RGremlinsConjoint Basic Instructions

John Howell

library(RGremlinsConjoint)

The RGremlinsConjoint package provides the tools and utilities to estimate a the model described in “Gremlin’s in the Data: Identifying the Information Content of Research Subjects” (https://doi.org/10.1177%2F0022243720965930) using conjoint analysis data such as that collected in Sawtooth Software’s Lighthouse or Discover Products. The packages also contains utility functions for formatting the input data and extracting the relevant results.

Installation

You can install the development version from GitHub with:

# install.packages("devtools")
devtools::install_github("statuser/RGremlinsConjoint")

Example

The package exposes basically one function You can use it like:


# Read in the data
truck_design_file <- system.file("extdata", "simTruckDesign.csv", package = "RGremlinsConjoint")
truck_data_file <- system.file("extdata", "simTruckData.csv", package = "RGremlinsConjoint")
truckDesign <- read.csv(truck_design_file)
truckData <- read.csv(truck_data_file)

outputSimData_burn <- estimateGremlinsModel(truckData,
                                            truckDesign,
                                            R = 10,
                                            keepEvery = 1,
                                            num_lambda_segments = 2)
#> Finding Starting Values
#> Beginning MCMC Routine
#> Completing iteration :  1 
#> Accept rate slopes:  0 
#> Accept rate lambda:  0 
#> Mu_adapt lambda:     50 
#> Gamma_adapt lambda:  10 
#> metstd lambda:       10 
#> current lambda:      50

The first two parameters represent the responses and the the design file. The data file format follows the Sawtooth Software .csv file format with one row per respondent. The first column holds a respondent identified, the second column is an index to the block of version number that the respondent saw in the conjoint survey. The remaining columns hold the option index for each of the conjoint screens that the respondent saw. There should be one column for each screen and the responses should correspond to the row in the design file that the respondent chose. (Indexes starting at 1 are assumed.)
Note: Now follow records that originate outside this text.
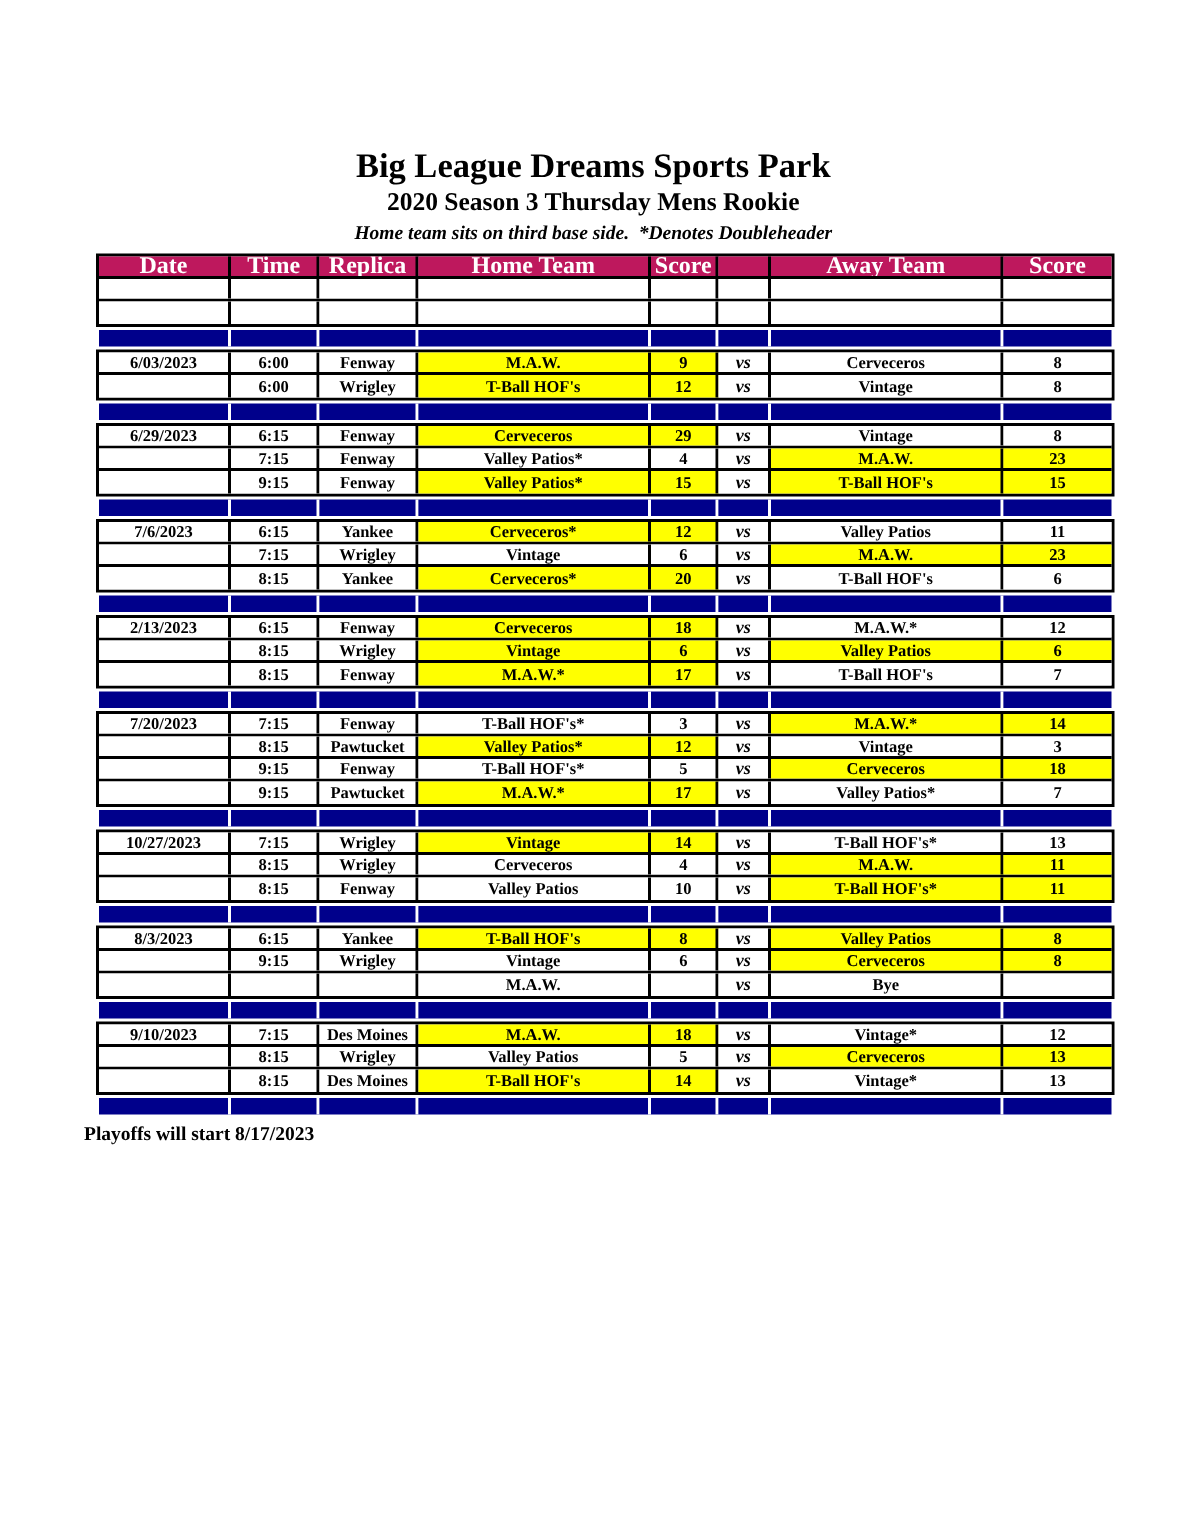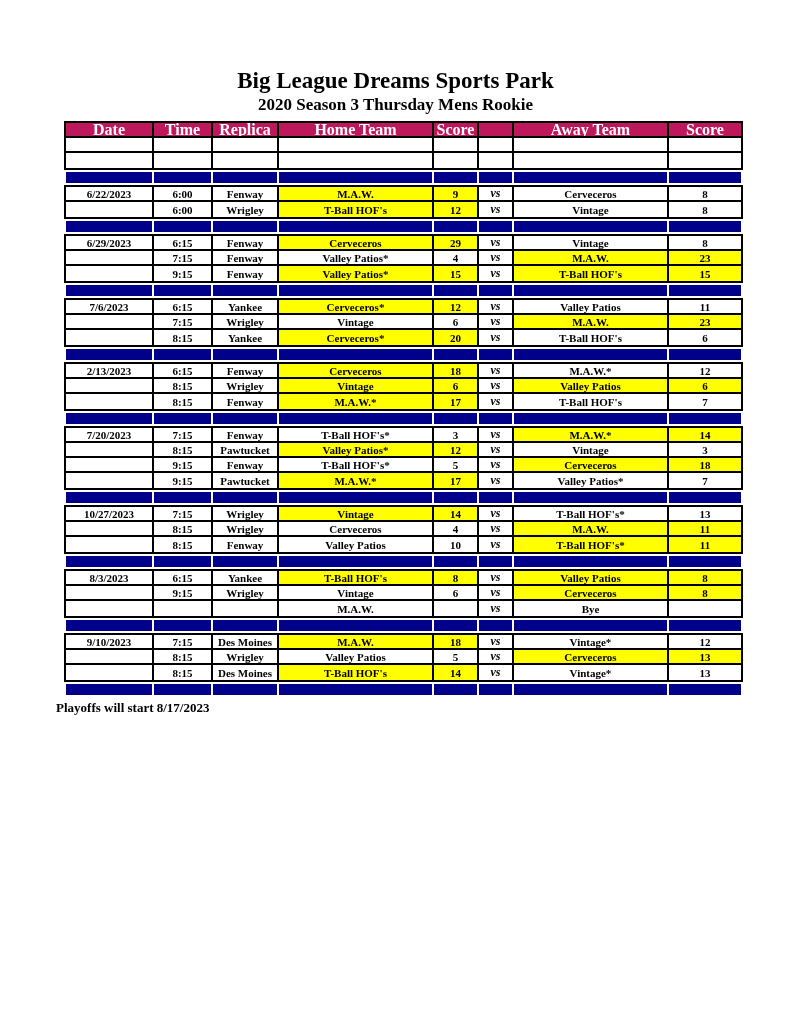"Big League Dreams Sports Park" .titles { padding-top: 68px -> 98px }
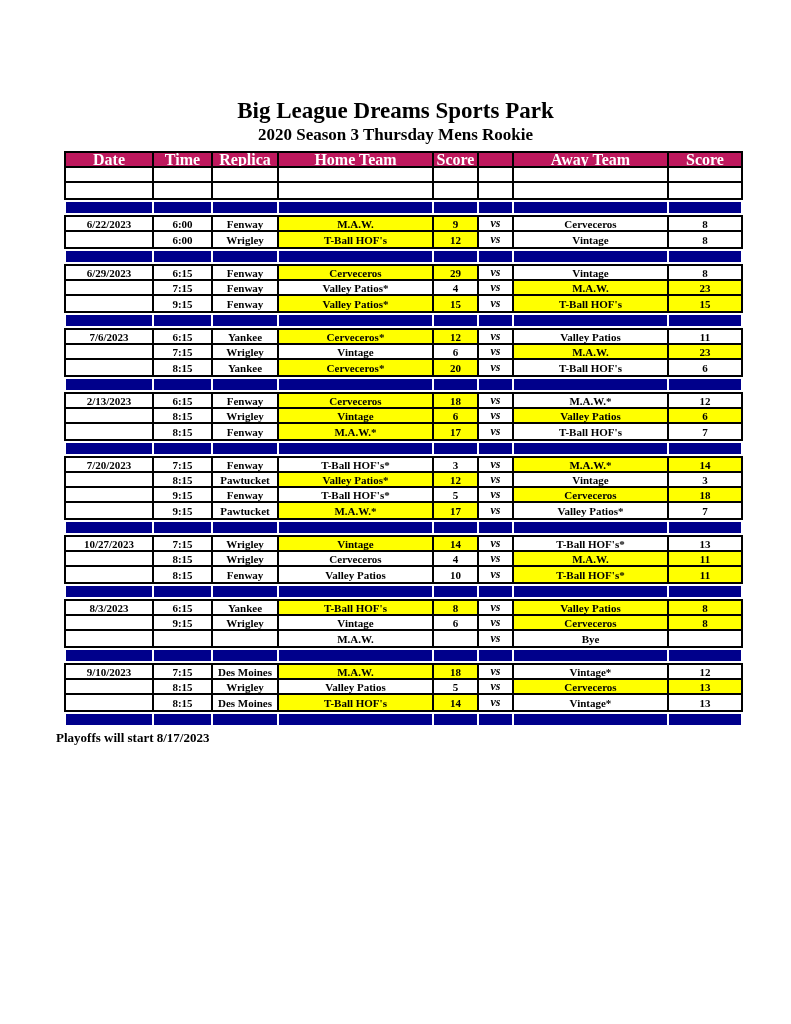"Home team sits on third" div.doc-note { html: none -> <div>Home team sits on third base side. *Denotes Doubleheader</div> }
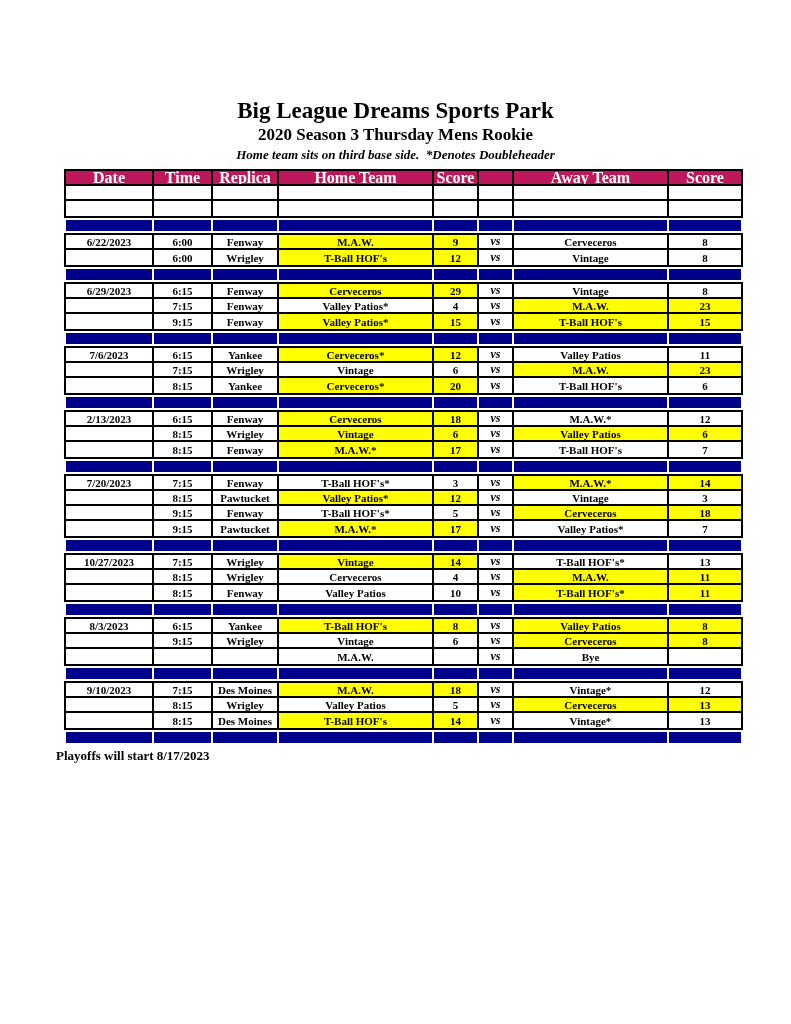"6/22/2023" div.cell { text: 6/22/2023 -> 6/03/2023 }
The parameter R specifies the number of iterations that the MCMC algorithm should run. With this model we recommend using a relatively large number of iterations as it can take a while for the variance parameters to fully stabilize since they directly influence the segment memberships.

The parameter keepEvery controls the thinning of the MCMC chain. For long chains it is recommend that you increase the default as the MCMC chain can quickly grow in size.

The final parameter num_lambda_segments determines how many “gremlin” segments are in your model. We anticipate hat this will be 2 for the vast majority of projects. This corresponds to one information rich segment and one information poor segment. Using more than two segments can make interpretation difficult.

The output of this function is a data structure containing the complete MCMC chain for each parameter. You will need to subset the chain after deciding where in the chain convergence occurs. We do not provide any additional functions for diagnosing or evaluating the MCMC chains.

The function estimateGremlinsModel takes a number of optional arguments. See the documentation for full details. There are three that are worth calling out specifically. If you need to continue the chain it is possible to pass the function a list of startingValues. This allows you to override the default starting value calculation if you need to continue a previous chain.

The algorithm also uses an automatic step size tuning algorithm to optimize the Metropolis-Hasting proposal distribution for the slopes and the lambda parameters. You will need to monitor the acceptance rate for these parameters and adjust the settings if the acceptance rate it too high or too low. We recommend that you target an acceptance rate between 20%-80%. Lowering the tuning factor will increase the acceptance rate.